Hi,
I am looking at building a data warehouse using Databricks. Most of the data will be coming from Azure SQL, and we now have Azure SQL CDC enabled to capture changes. Also I would like to import this without paying for additional connectors like FiveTran.
1. Would it be reasonable to create one Notebook / Delta Live Pipeline per source table?
2. The first time the Delta Live Pipeline runs there will be no tables or data available in Databricks so I am guessing I need a quick check to see if the table already exists, and if not, pull the entire table from Azure SQL? I was thinking something like this (although it doesn't seem to work)?

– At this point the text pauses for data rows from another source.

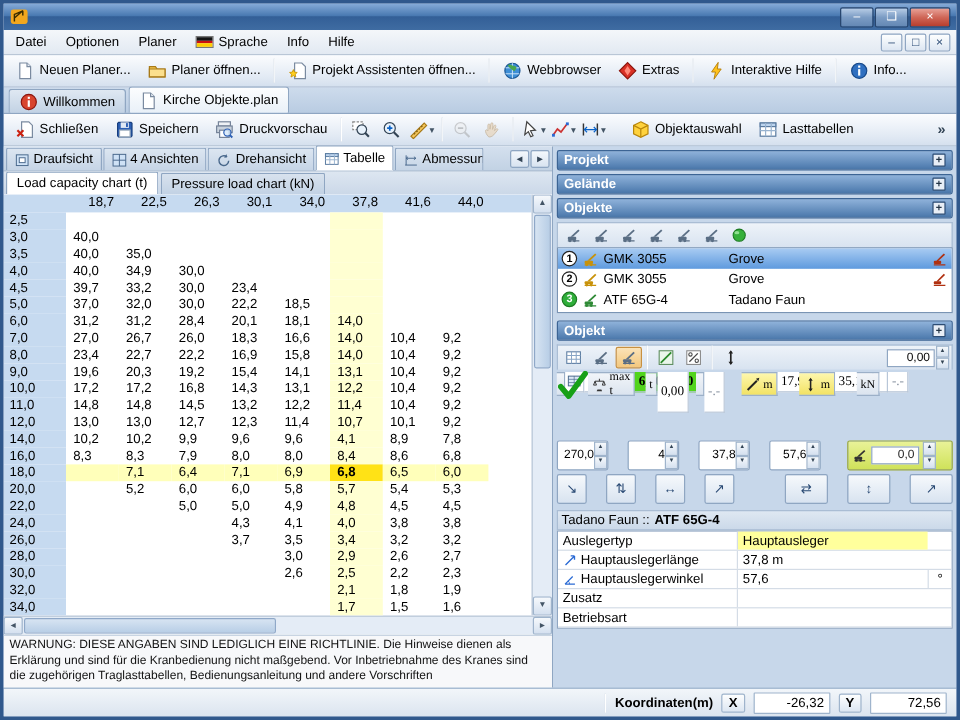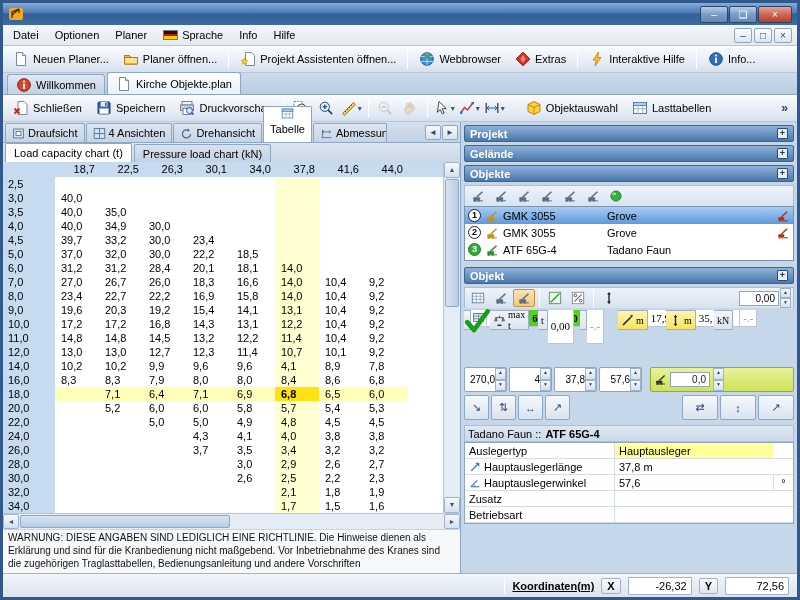--- a/index.html
+++ b/index.html
@@ -33,21 +33,21 @@
 .overflow-btn{font-size:12px;color:#345;padding:0 5px;font-weight:bold;}
 .disabled{opacity:.45;}
 .itoolbtn{width:23px;height:21px;display:flex;align-items:center;justify-content:center;border:1px solid transparent;border-radius:2px;}
 
 .doctabs{height:22px;flex:0 0 22px;display:flex;align-items:flex-end;background:linear-gradient(#cddbec,#b9cce2);padding:2px 4px 0;gap:2px;border-bottom:1px solid #8fa6c2;}
 .doctab{display:flex;align-items:center;gap:4px;height:20px;padding:0 8px;border:1px solid #8fa6c2;border-bottom:none;border-radius:3px 3px 0 0;background:linear-gradient(#dfe8f2,#c2d2e4);white-space:nowrap;}
 .doctab.active{background:linear-gradient(#fcfdfe,#e9f0f8);height:22px;}
 
 .viewtabs{height:21px;flex:0 0 21px;display:flex;align-items:flex-end;background:linear-gradient(#d4e0ee,#c2d2e4);padding:2px 2px 0;gap:1px;border-bottom:1px solid #8fa6c2;}
 .vtab{display:flex;align-items:center;gap:3px;height:19px;padding:0 6px;border:1px solid #8fa6c2;border-bottom:none;border-radius:2px 2px 0 0;background:linear-gradient(#dce6f1,#c5d4e6);white-space:nowrap;overflow:hidden;}
-.vtab.active{background:#fff;height:36px;flex-direction:column;}
+.vtab.active{background:#fff;height:21px;}
 .vtab.clip{max-width:74px;}
 .vtab-scroll{margin-left:auto;display:flex;gap:1px;margin-bottom:2px;}
 .vscroll-btn{width:16px;height:15px;border:1px solid #8fa6c2;background:linear-gradient(#f4f8fc,#d8e3f0);font-size:8px;color:#345;text-align:center;line-height:13px;border-radius:2px;}
 
 .main{flex:1;display:flex;min-height:0;}
 .left{width:458px;flex:0 0 458px;background:#fff;border-right:1px solid #8fa6c2;display:flex;flex-direction:column;min-height:0;}
 .charttabs{height:19px;flex:0 0 19px;display:flex;align-items:flex-end;background:linear-gradient(#dde6f1,#cbd8e8);padding:1px 2px 0;gap:2px;}
 .ctab{height:18px;padding:0 8px;display:flex;align-items:center;border:1px solid #8fa6c2;border-bottom:none;border-radius:2px 2px 0 0;background:linear-gradient(#d8e2ee,#c2d2e4);white-space:nowrap;}
 .ctab.active{background:#fff;height:19px;}
 
@@ -96,21 +96,21 @@
 .ocol:first-child .og-h{border-left:1px solid #9cb0c8;}
 .og-h.yel{background:linear-gradient(#fdf7ae,#f2e264);}
 .og-v{height:17px;background:#fff;border:1px solid #b8c6d8;border-top:none;border-left:none;text-align:right;padding:1px 3px;font-size:11px;line-height:14px;}
 .ocol:first-child .og-v{border-left:1px solid #9cb0c8;}
 .og-v.tall{height:34px;line-height:31px;}
 .og-v.green{background:#52d41c;font-weight:bold;}
 .og-v.gray{color:#8892a0;}
 .bigcheck{position:absolute;left:1px;top:-1px;width:26px;height:26px;z-index:3;}
 .bigcheck svg{width:25px;height:25px;}
 
-.ctrlrow{display:flex;gap:2px;margin-top:3px;flex:0 0 25px;align-items:stretch;}
+.ctrlrow{display:flex;gap:16px;margin-top:3px;flex:0 0 25px;align-items:stretch;}
 .spin{display:flex;align-items:center;border:1px solid #8fa6c2;background:#fff;border-radius:2px;padding-left:3px;}
 .spin .sv{min-width:27px;text-align:right;font-size:10px;}
 .sarr{display:flex;flex-direction:column;width:11px;height:100%;}
 .sarr b{flex:1;font-size:5px;line-height:6px;color:#345;background:linear-gradient(#f6f9fc,#d4e0ef);border:1px solid #9fb4cc;text-align:center;font-weight:normal;}
 .cwbox{margin-left:6px;flex:1;display:flex;align-items:center;gap:3px;background:linear-gradient(#e9f298,#cfe25a);border:1px solid #9aa83a;border-radius:2px;padding:0 3px;color:#222;}
 .abtn{width:25px;display:flex;align-items:center;justify-content:center;border:1px solid #8fa6c2;border-radius:2px;background:linear-gradient(#f6f9fc,#d8e3f0);color:#2a4a74;font-size:11px;}
 .abtn.wide{width:36px;}
 
 .dtitle{flex:0 0 17px;display:flex;align-items:center;gap:4px;margin-top:5px;padding:0 3px;background:linear-gradient(#dfe8f2,#cbd9e9);border:1px solid #aabdd4;}
 .dtitle .model{font-weight:bold;}
@@ -118,21 +118,21 @@
 .prow{display:flex;height:16px;border-bottom:1px solid #d4dce6;align-items:stretch;}
 .plabel{width:150px;flex:0 0 150px;display:flex;align-items:center;gap:3px;padding-left:4px;border-right:1px solid #d4dce6;}
 .plabel .ico,.plabel .ico svg{width:12px;height:12px;}
 .pval{flex:1;padding:0 4px;display:flex;align-items:center;}
 .pval.yellow{background:#ffff9c;}
 .punit{width:20px;flex:0 0 20px;display:flex;align-items:center;justify-content:center;}
 .punit.has{border-left:1px solid #d4dce6;}
 
 .statusbar{height:24px;flex:0 0 24px;display:flex;align-items:center;background:linear-gradient(#f2f6fa,#dbe4ef);border-top:1px solid #9fb4cc;padding:0 8px;gap:7px;}
 .sb-sep{width:1px;height:16px;background:#b4c2d4;border-right:1px solid #fff;}
-.sb-label{font-weight:bold;text-decoration:underline;}
+.sb-label{font-weight:bold;}
 .xy-chip{font-weight:bold;padding:1px 5px;border:1px solid #9fb4cc;border-radius:2px;background:linear-gradient(#fdfefe,#dce6f2);}
 .sb-box{width:64px;text-align:right;background:#fff;border:1px solid #9fb4cc;padding:2px 4px;border-radius:1px;}
 </style>
 </head>
 <body>
 
 <div class="window">
 
   <div class="titlebar">
     <span class="ico">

db_name = "AdventureWorks"
table_name = 'SalesLT_Customer'
tables_collection = spark.catalog.listTables(db_name)
table_names_in_db = [table.name for table in tables_collection]
table_exists = table_name in table_names_in_db
if not table_exists:
@dlt.table(
name=f"SalesLT_Customer",
comment=f"Original data for SalesLT.Customer"
)
def SalesLT_Customer():
df = spark.read.format("jdbc") \
.option("url", "jdbc:sqlserver://sql.database.windows.net;databaseName=database") \
.option("username", "x") \
.option("password", "x") \
.option("dbtable", "SalesLt.Customer") \
.option("driver", "com.microsoft.sqlserver.jdbc.SQLServerDriver") \
.load()
return (df)
For subsequent runs, I would take the data from the CDC tables in Azure SQL. Maybe something like this?
@dlt.table(
name=f"CDC_SalesLT_Customer_CT",
comment=f"Original CDC data for SalesLT_Customer_CT"
)
def CDC_SalesLT_Customer_CT():
df = spark.read.format("jdbc") \
.option("url", "jdbc:sqlserver://sql.database.windows.net;databaseName=database") \
.option("username", "x") \
.option("password", "x") \
.option("dbtable", "cdc.SalesLT_Customer_CT") \
.option("driver", "com.microsoft.sqlserver.jdbc.SQLServerDriver") \
.load()
return (df)
Does that seem reasonable so far?